▸ **EXERCISE GOAL**:
Exact reproduction required: the lines below from the line with "(189, 168) none" to the line with "(35, 73) none", both ends included, and no others.

===== SOURCE DATA =====

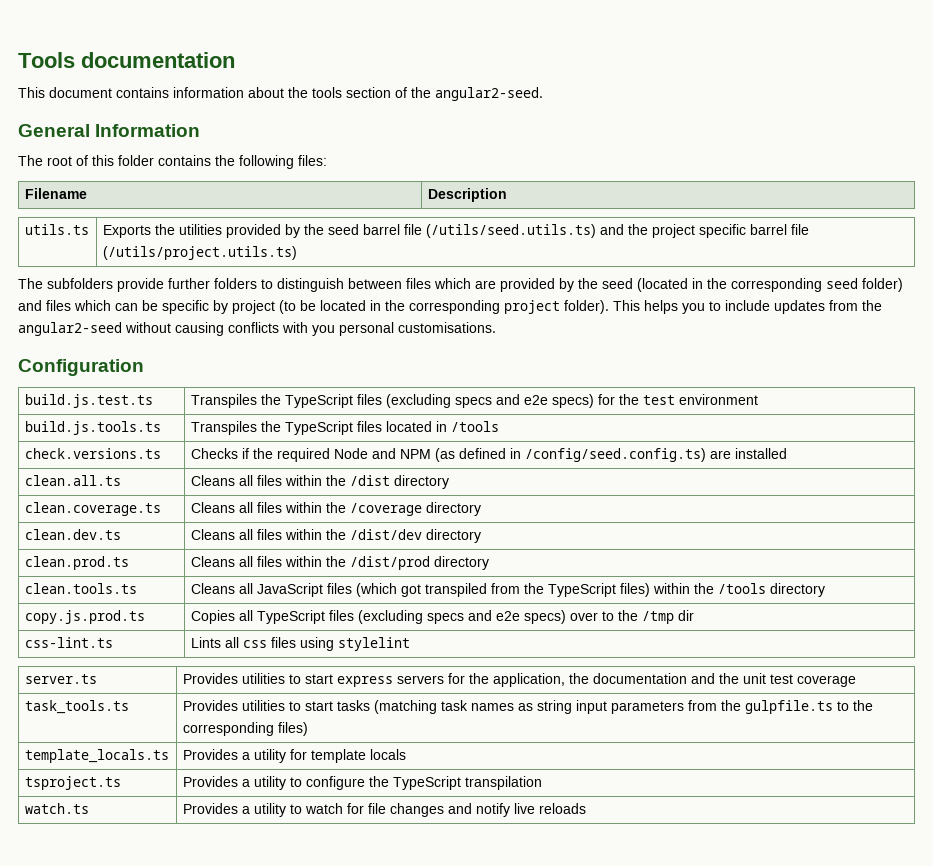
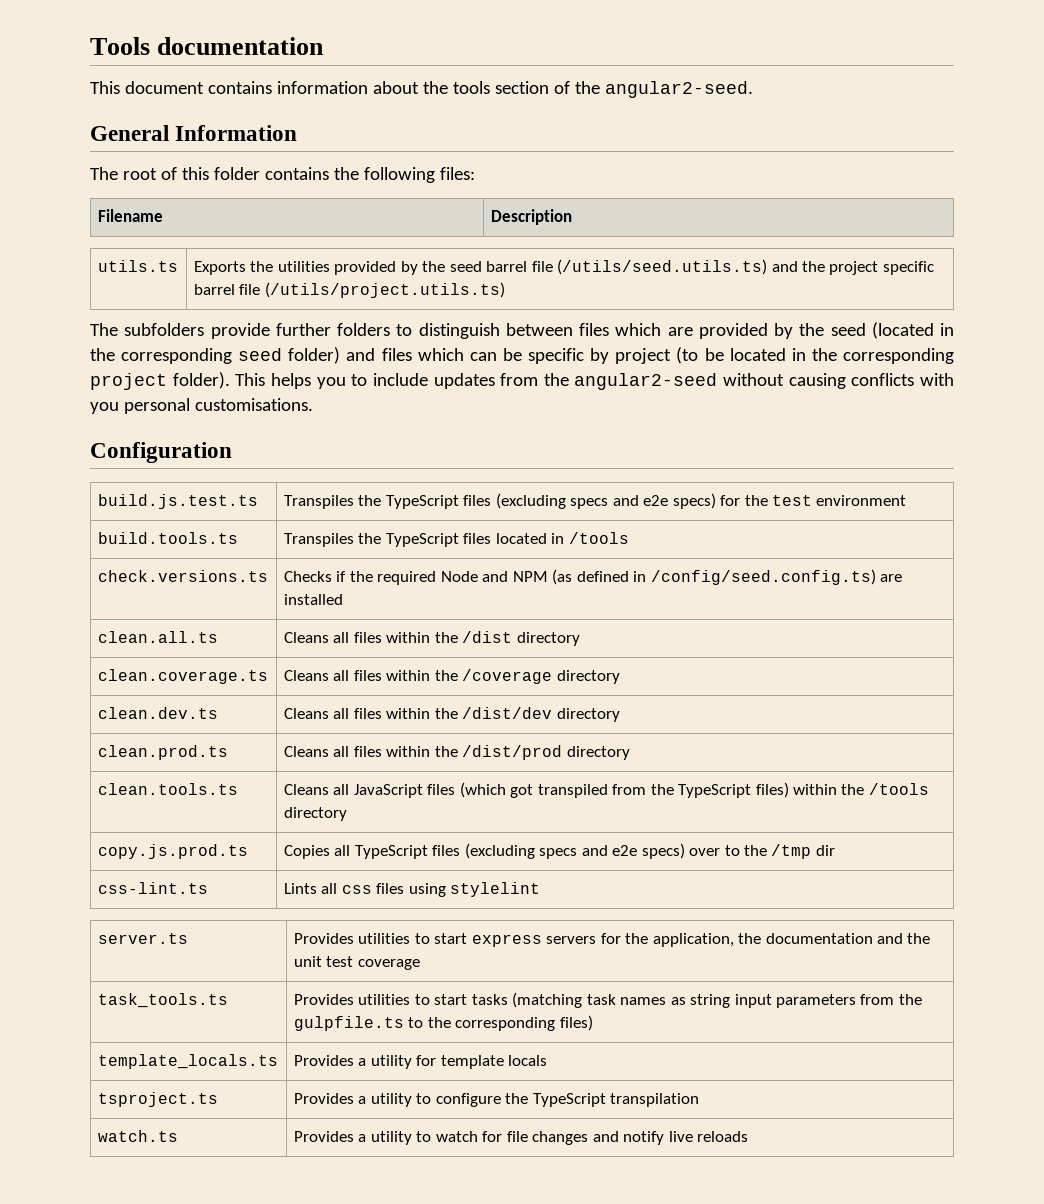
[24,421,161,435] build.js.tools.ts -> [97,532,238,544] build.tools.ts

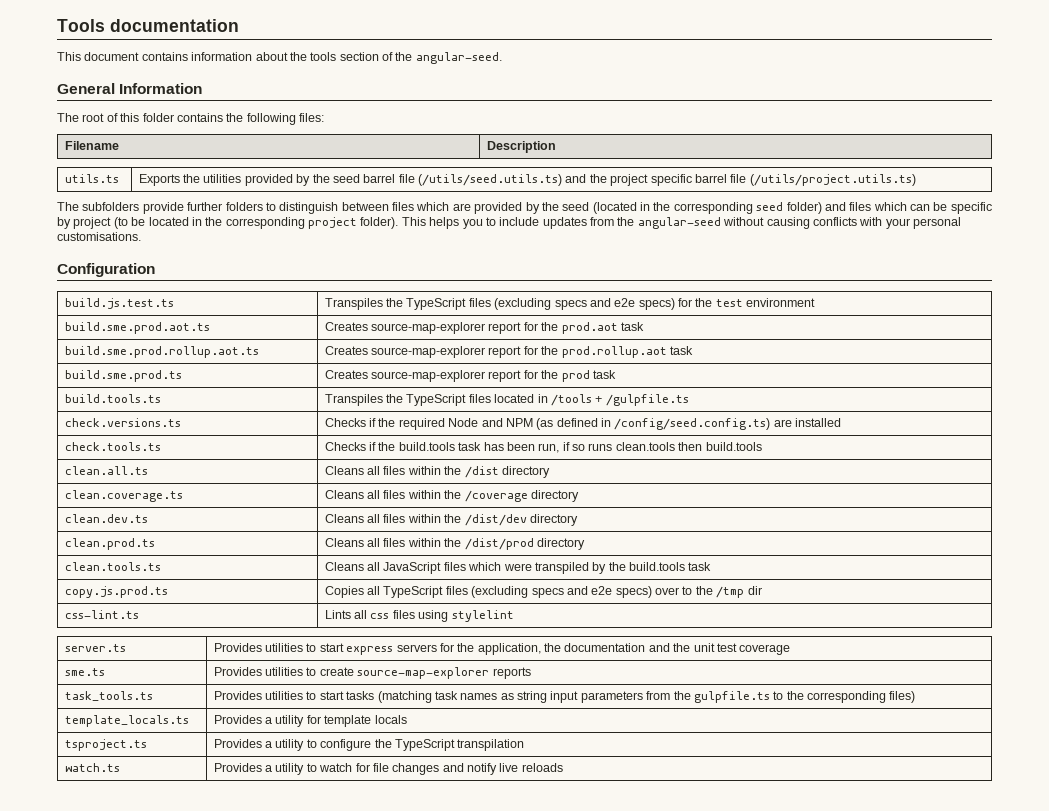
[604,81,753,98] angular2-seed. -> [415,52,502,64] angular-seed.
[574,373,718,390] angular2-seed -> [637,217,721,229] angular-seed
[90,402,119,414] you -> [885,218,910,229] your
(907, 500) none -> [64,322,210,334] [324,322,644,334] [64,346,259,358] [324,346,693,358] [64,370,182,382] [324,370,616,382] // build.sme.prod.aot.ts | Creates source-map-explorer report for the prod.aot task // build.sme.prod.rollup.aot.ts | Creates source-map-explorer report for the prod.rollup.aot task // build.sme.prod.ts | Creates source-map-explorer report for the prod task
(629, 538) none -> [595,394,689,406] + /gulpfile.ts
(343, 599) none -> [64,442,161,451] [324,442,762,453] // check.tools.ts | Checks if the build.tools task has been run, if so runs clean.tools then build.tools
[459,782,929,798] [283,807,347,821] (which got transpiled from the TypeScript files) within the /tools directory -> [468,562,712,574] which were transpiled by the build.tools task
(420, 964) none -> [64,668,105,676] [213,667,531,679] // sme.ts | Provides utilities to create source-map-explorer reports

=====
===== SOURCE DATA =====

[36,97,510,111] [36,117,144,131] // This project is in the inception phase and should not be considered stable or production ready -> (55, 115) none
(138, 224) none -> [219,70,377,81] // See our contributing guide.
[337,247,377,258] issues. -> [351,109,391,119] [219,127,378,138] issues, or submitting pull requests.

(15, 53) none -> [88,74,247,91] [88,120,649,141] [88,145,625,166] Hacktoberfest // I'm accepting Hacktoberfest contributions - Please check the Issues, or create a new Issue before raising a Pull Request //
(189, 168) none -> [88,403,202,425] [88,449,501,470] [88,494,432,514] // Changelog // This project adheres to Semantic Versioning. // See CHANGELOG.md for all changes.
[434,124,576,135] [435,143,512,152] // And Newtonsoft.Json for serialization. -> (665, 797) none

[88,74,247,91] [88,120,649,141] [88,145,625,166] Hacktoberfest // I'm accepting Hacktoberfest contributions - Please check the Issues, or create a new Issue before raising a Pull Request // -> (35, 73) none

=====

▸ **SOLUTION TO THIS PROBLEM**:
(189, 168) none -> [88,403,202,425] [88,449,501,470] [88,494,432,514] // Changelog // This project adheres to Semantic Versioning. // See CHANGELOG.md for all changes.
[434,124,576,135] [435,143,512,152] // And Newtonsoft.Json for serialization. -> (665, 797) none

[88,74,247,91] [88,120,649,141] [88,145,625,166] Hacktoberfest // I'm accepting Hacktoberfest contributions - Please check the Issues, or create a new Issue before raising a Pull Request // -> (35, 73) none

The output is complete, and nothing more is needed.